In the preceding obituary of Jess Jackson, noting his prowess as an eminent domain lawyer before he became a vintner of Kendall-Jackson fame, we made some observations about the wretched Kaiser Development case, that Jess and your faithful servant handled in Hawaii in 1990. That caused additional information to trickle in, and we are now able to beef up our unkind assessment of that litigation with some additional data.
We already noted that after that case was over, Honolulu filed a condemnation action to take Queen’s Beach from the Bishop estate and deposited $11.6 million. This, we learn, came to 87 cents/square foot, which makes that offer a clear lowball. Using that pricing, you could buy a 10,000 sq. ft. beachfront lot — and what a beach! — for $8,700. Need we say more?
So a question virtually asks itself: since Honolulu did intend to acquire Queen’s Beach, why didn’t it just make an offer and file an eminent domain action if necessary, as required by the Uniform Relocation Assistance Act, instead of attempting extortion and going through that tortuous inverse condemnation litigation that in the end must have cost the city a pretty penny but gained the city nothing because it de facto conceded the fight by later filing its direct condemnation action? Did the powers that be in City Hall actually believe that the city could steal Queen’s Beach? You tell us.
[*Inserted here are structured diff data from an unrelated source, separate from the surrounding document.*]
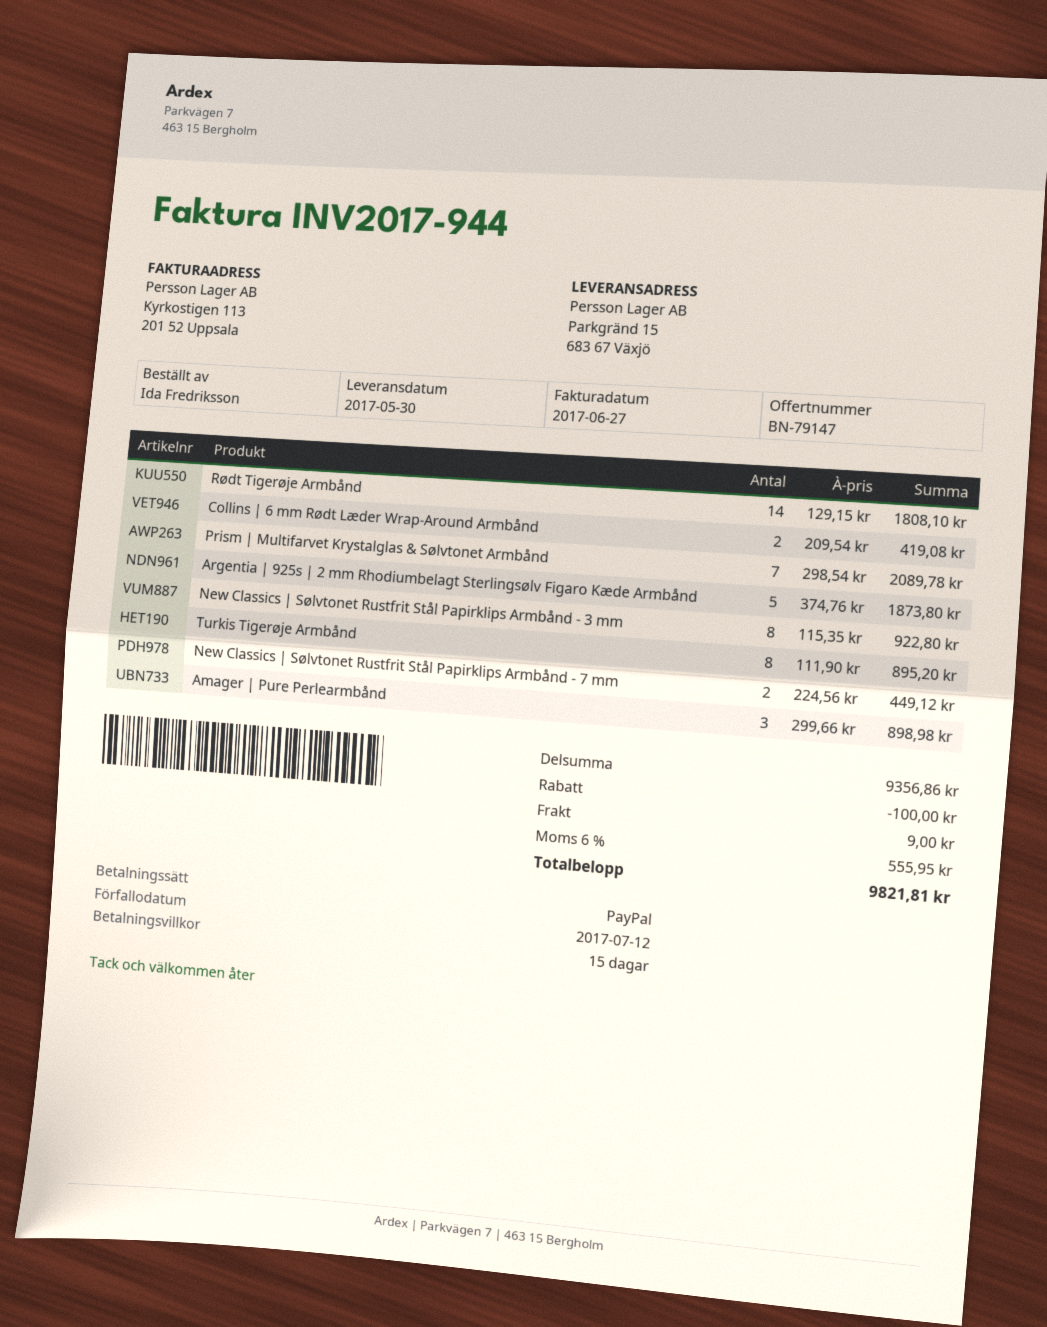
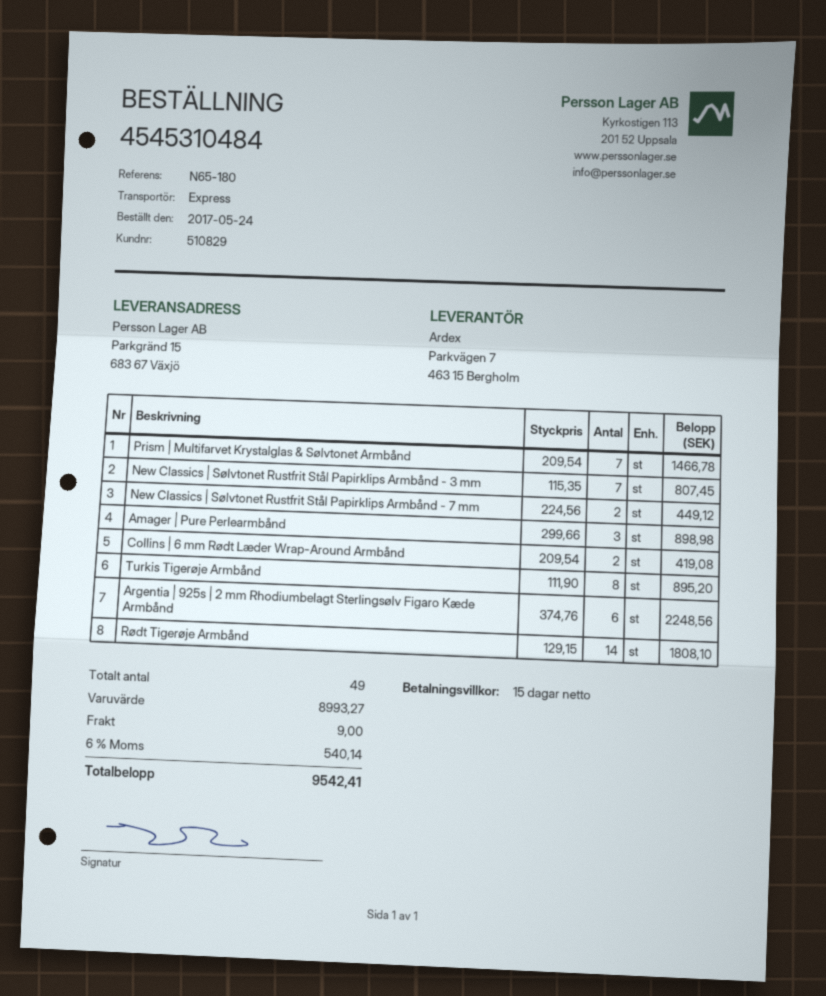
Prism | Multifarvet Krystalglas & Sølvtonet Armbånd: 7 x 298.54 = 2089.78 -> 7 x 209.54 = 1466.78
Argentia | 925s | 2 mm Rhodiumbelagt Sterlingsølv Figaro Kæde Armbånd: 5 x 374.76 = 1873.80 -> 6 x 374.76 = 2248.56
New Classics | Sølvtonet Rustfrit Stål Papirklips Armbånd - 3 mm: 8 x 115.35 = 922.80 -> 7 x 115.35 = 807.45
subtotal: 9356.86 -> 8993.27
discount: 100.00 -> none
tax: 6% = 555.95 -> 6% = 540.14
total: 9821.81 -> 9542.41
For the complete Honolulu Star-Bulletin article reporting the filing of the direct condemnation action to take Queen’s Beach (now known as Ka Iwi) go to
Follow up. This condemnation action eventually settled for $12.8 million (evidently consisting of the deposit, plus interest), even though the Bishop Estate/Kamehameha Schools properly thought its fair value was $80 million. The condemnation action settled for less because, as reported by the Honolulu Advertiser, the land had been downzoned (evidently in anticipation of the condemnation, which is illegal — the constitutional “just compensation” clause contemplates fair market value undiminished by the anticipation of the condemnation). The division of the settlement amount was $8.12 million to Bishop Estate/Kamehameha Schools, plus 70% of the interest earned on the $11.6 million deposit. Kaiser Development got $3.48 million, plus 30% of that interest. Kaiser was in the picture because it had a contract to develop the subject property into a golf course.
The settlement resulted in state acquisition of 30 acres, the last part of the larger, 316-acre beach area. In a bit of fiscal legerdemain, $5.6 million of the settlement fund came from federal highway funds. Go figure.
For the Honolulu Advertiser story (State’s Purchase of Ka Iwi Will Preserve Shoreline, June 27, 2001) go to http://the.honoluluadvertiser.com/articla/2001/Jun27/In/In02a.html
Historical note. So it looks like the poor Hawaiians got screwed out of their land once again. Remember that the Bishop Estate/Kamehameha Schools is not a commercial venture like the other Hawaiian “missionary trusts.” It is a charitable trust created by Princess Bernice Pauahi Bishop, the last member of Hawaiian Royalty, when she left the remnant of royal Hawaiian crown land (which she held in trust for the Hawaiian people) to the trust, to be used in perpetuity to generate income with which to fund the Kamehameha Schools for Hawaiian children. So the Estate got lowballed so that visiting haoles and local NIMBYs can enjoy Queen’s Beach.